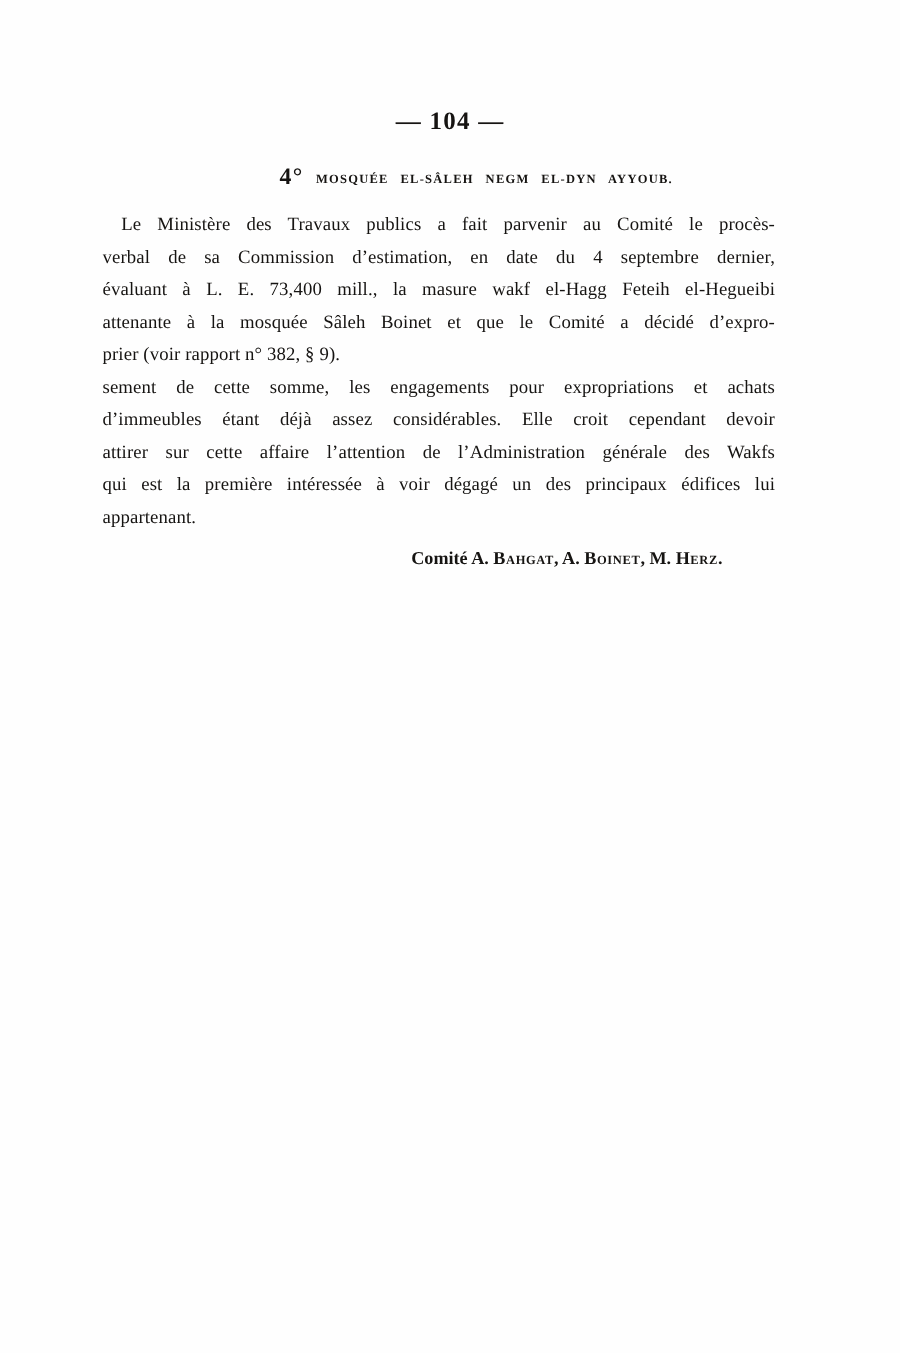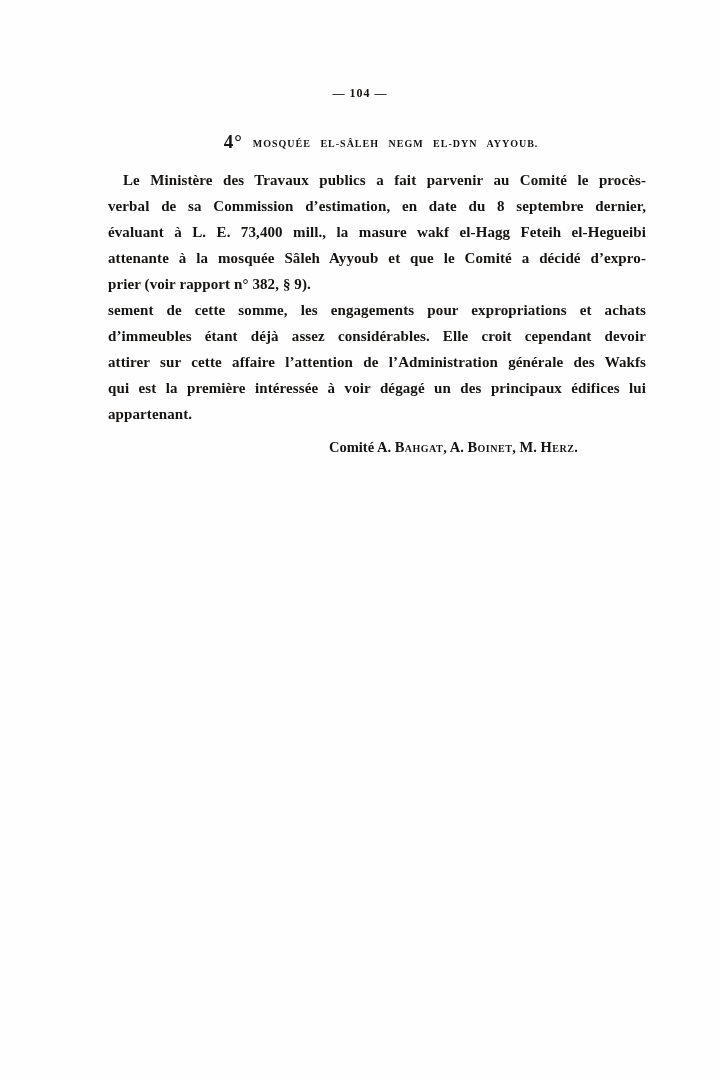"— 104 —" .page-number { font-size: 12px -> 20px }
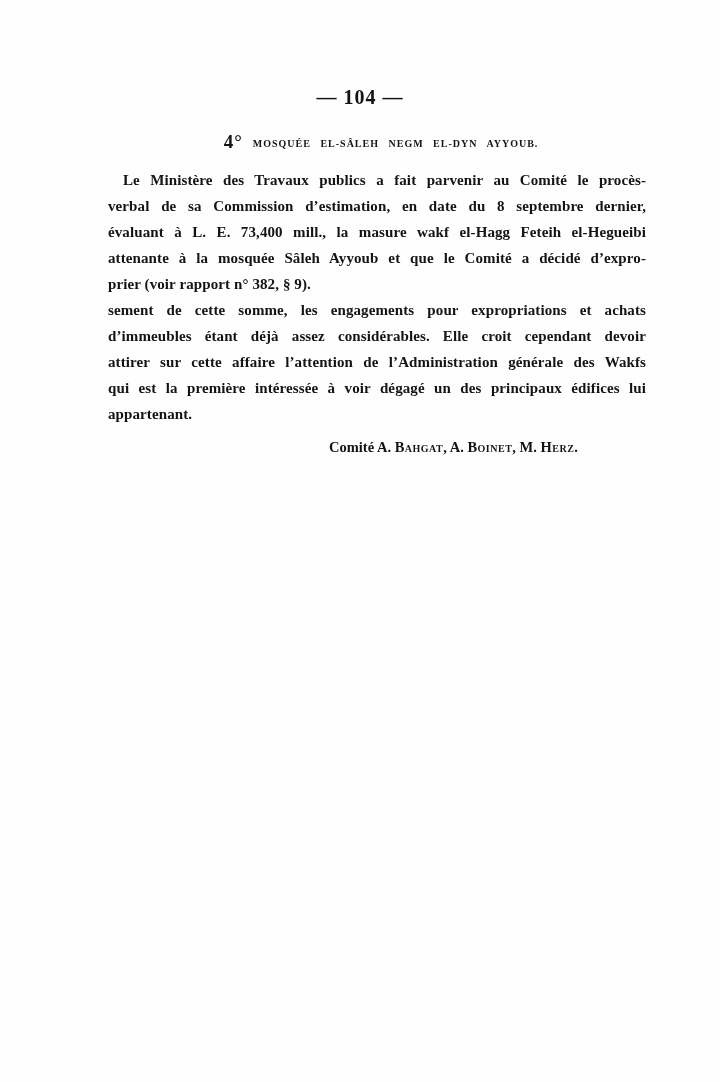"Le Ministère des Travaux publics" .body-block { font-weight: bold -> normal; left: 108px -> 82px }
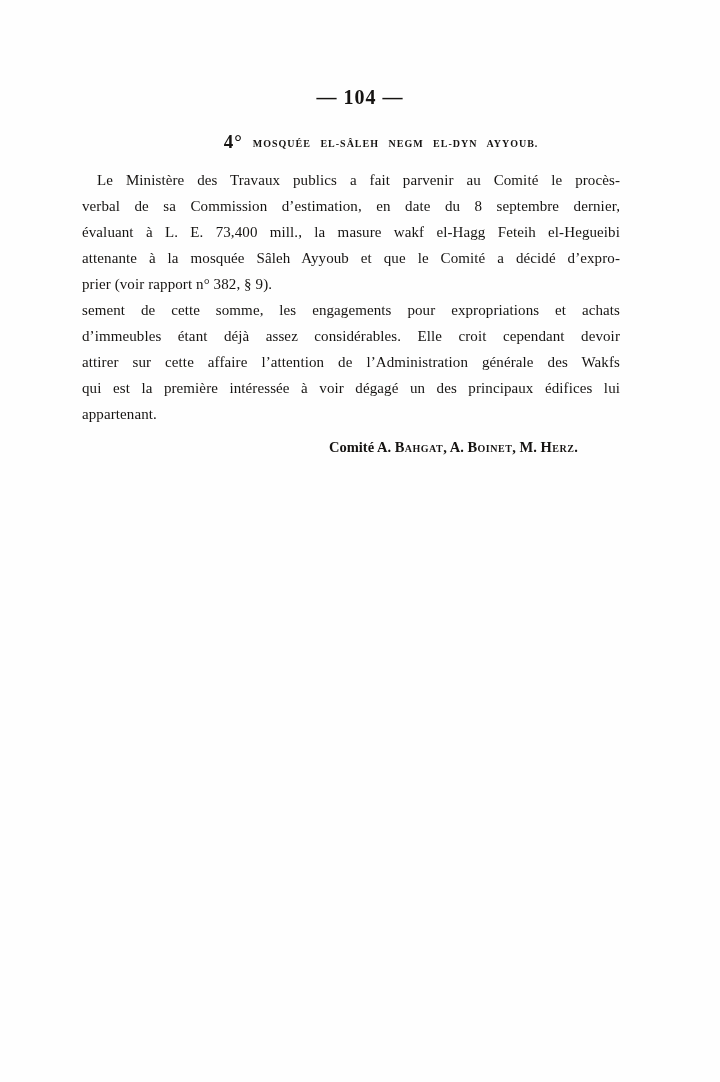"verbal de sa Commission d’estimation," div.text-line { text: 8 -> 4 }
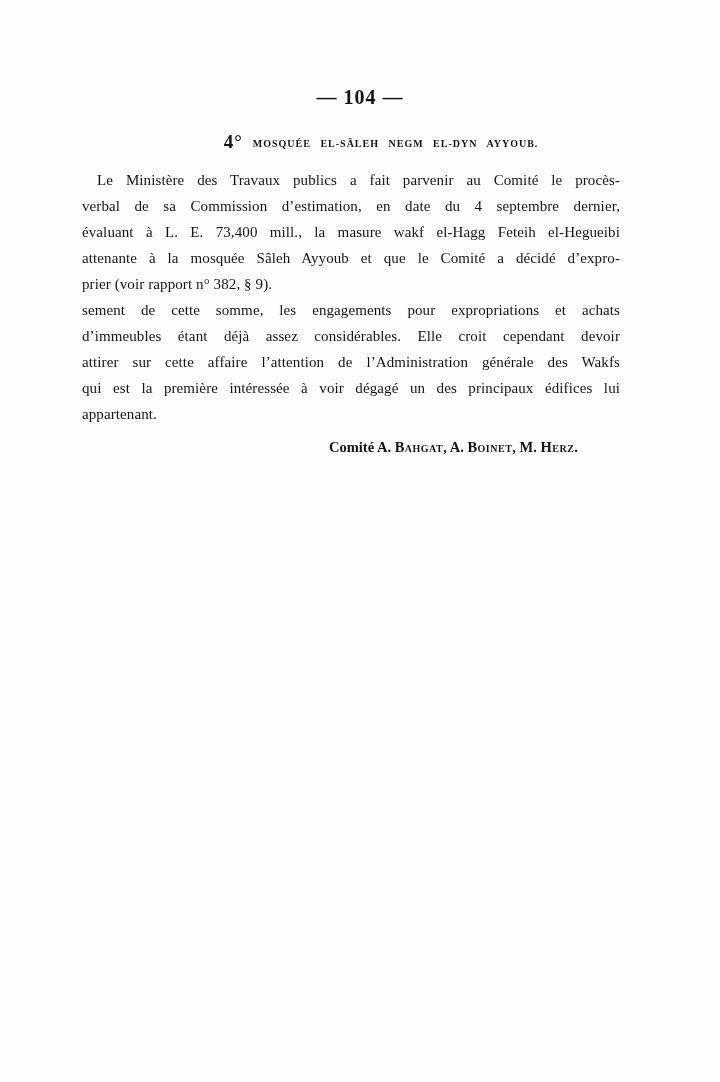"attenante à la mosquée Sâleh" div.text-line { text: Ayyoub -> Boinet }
◆ ◆ ◆ ◆ ◆
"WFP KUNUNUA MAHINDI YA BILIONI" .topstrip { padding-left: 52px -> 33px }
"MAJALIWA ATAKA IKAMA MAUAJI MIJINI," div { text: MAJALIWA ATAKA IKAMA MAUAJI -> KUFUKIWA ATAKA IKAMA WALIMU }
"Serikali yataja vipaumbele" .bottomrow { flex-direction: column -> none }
◆ ◆ ◆ ◆ ◆
Aim of the task
Copy nothing but the lines above that run from the one with "font-size: 12px ->" to the one with "à la mosquée", ends included; pictures stay out.

Solved exercise
"— 104 —" .page-number { font-size: 12px -> 20px }
"Le Ministère des Travaux publics" .body-block { font-weight: bold -> normal; left: 108px -> 82px }
"verbal de sa Commission d’estimation," div.text-line { text: 8 -> 4 }
"attenante à la mosquée Sâleh" div.text-line { text: Ayyoub -> Boinet }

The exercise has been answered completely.